Внезапная смерть Живаго в переполненном трамвае наиболее нагружена символически. Очередной «сюжетный тромб», случайная встреча с давно позабытой и так и не узнанной дамой в лиловом, мадемуазель Флери, демонстрирует многократно обыгранный и использованный в романе принцип – «судьбы скрещенья». Глядя на знакомую незнакомку из Мелюзеева, где доктор пережил лучшие дни своей жизни и еще не расстался с надеждами и иллюзиями, Юрий Андреевич делает свое последнее лирико-философское наблюдение: «Он подумал о нескольких развивающихся рядом существованиях, движущихся с разной скоростью одно возле другого, и о том, когда чья-нибудь судьба обгоняет в жизни судьбу другого, и кто кого переживает. Нечто вроде принципа относительности на житейском ристалище представилось ему, но, окончательно запутавшись, он бросил и эти сближения» (ч. 15, гл. 12). Доктор не подозревает, что через несколько минут этот принцип реализуется в его жизни. «И она пошла вперед, в десятый раз обогнав трамвай и, ничуть того не ведая, обогнала Живаго и пережила его».
Но в гибели героя есть не только метафизический, но и исторический знак. «Его убило отсутствие воздуха», – скажет Блок о Пушкине в знаменитой речи «О назначении поэта» (1921). Его внезапную смерть современники будут объяснять в том же символическом ключе: безвоздушностью, спертостью времени. «Блок – это явление Рождества во всех областях русской жизни», – думает Живаго в тот самый вечер и момент, когда видит зажженную свечу и складывает первую строчку, с которой начинается его настоящее поэтическое призвание. Живаго – наследник Блока. Его смерть 1929 году – начало времени, когда отсутствие воздуха становится невыносимым. Над Россией нависает «небо крупных оптовых смертей» (Мандельштам).

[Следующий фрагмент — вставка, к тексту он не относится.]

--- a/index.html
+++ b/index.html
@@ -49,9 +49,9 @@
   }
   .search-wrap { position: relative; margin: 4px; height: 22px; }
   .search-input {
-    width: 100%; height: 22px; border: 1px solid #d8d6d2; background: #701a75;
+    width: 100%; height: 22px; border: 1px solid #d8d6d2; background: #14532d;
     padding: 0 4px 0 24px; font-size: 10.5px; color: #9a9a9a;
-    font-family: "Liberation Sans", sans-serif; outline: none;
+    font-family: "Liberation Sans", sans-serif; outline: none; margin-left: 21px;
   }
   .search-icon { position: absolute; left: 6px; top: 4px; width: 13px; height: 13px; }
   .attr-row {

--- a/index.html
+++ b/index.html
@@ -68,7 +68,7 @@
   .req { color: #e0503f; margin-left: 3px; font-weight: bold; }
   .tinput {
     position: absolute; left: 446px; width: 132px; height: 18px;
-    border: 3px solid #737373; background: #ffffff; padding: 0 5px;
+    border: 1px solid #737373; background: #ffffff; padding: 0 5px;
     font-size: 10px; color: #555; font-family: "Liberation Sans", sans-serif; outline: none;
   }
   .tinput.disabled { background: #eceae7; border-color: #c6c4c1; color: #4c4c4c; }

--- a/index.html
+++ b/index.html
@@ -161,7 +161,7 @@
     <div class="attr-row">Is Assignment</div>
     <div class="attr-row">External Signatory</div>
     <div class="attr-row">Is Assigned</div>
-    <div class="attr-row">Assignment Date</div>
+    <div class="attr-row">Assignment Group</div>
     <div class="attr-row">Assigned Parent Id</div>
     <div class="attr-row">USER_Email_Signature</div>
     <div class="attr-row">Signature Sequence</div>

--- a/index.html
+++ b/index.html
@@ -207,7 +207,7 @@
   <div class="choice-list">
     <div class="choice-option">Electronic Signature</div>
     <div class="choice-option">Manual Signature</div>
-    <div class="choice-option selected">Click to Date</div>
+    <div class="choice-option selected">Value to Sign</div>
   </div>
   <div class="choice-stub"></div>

Такая оптовая смерть (или исчезновение) и ожидает прекрасную Лару. Идеальное воплощение женщины, России, жизни становится человекономером на бескрайних просторах ГУЛАГа. «Однажды Лариса Федоровна ушла из дому и больше не возвращалась. Видимо, ее арестовали в те дни на улице и она умерла или пропала неизвестно где, забытая под каким-нибудь безымянным номером из впоследствии запропастившихся списков, в одном из неисчислимых общих или женских концлагерей севера».
Изгнание, самоубийство, внезапная смерть, исчезновение… Поколение «мальчиков и девочек» 1890-х годов, поколение Пастернака, сметается с исторической сцены. На смену ему идут новая безотцовщина (судьба Таньки Безочередевой), новые испытания (Отечественная война). Сделав бросок из 1929 года в 1943-й, пунктирно рассказав в эпилоге и о войне, и о лагерях, и о подвигах молодежи, и о слезинке ребенка, Пастернак вроде бы заканчивает репликой Гордона, сталкивающей те и эти времена. И точкой отсчета для него опять оказывается Блок. «Возьми ты это блоковское „Мы дети страшных лет России“ и сразу увидишь различие эпох. Когда Блок говорил это, это надо было понимать в переносном смысле, фигурально. И дети были не дети, а сыны, детища, интеллигенция, и страхи были не страшны, а провиденциальны, апокалиптичны, а это разные вещи. А теперь все переносное стало буквальным, и дети – дети, и страхи страшны, вот в чем разница».
Подлинная прозаическая концовка, однако, иная. Последняя пятая главка – эпилог эпилога – очередной шаг от истории к сказке, от реальности к утопии. Здесь снова размывается историческое время:
«Состарившимся друзьям у окна казалось, что эта свобода души пришла, что именно в этот вечер будущее расположилось ощутимо внизу на улицах, что сами они вступили в это будущее и отныне в нем находятся. Счастливое, умиленное спокойствие за этот святой город и за всю землю, за доживших до этого вечера участников этой истории и их детей проникало их и охватывало неслышною музыкой счастья, разлившейся далеко кругом. И книжка в их руках как бы знала все это и давала их чувствам поддержку и подтверждение».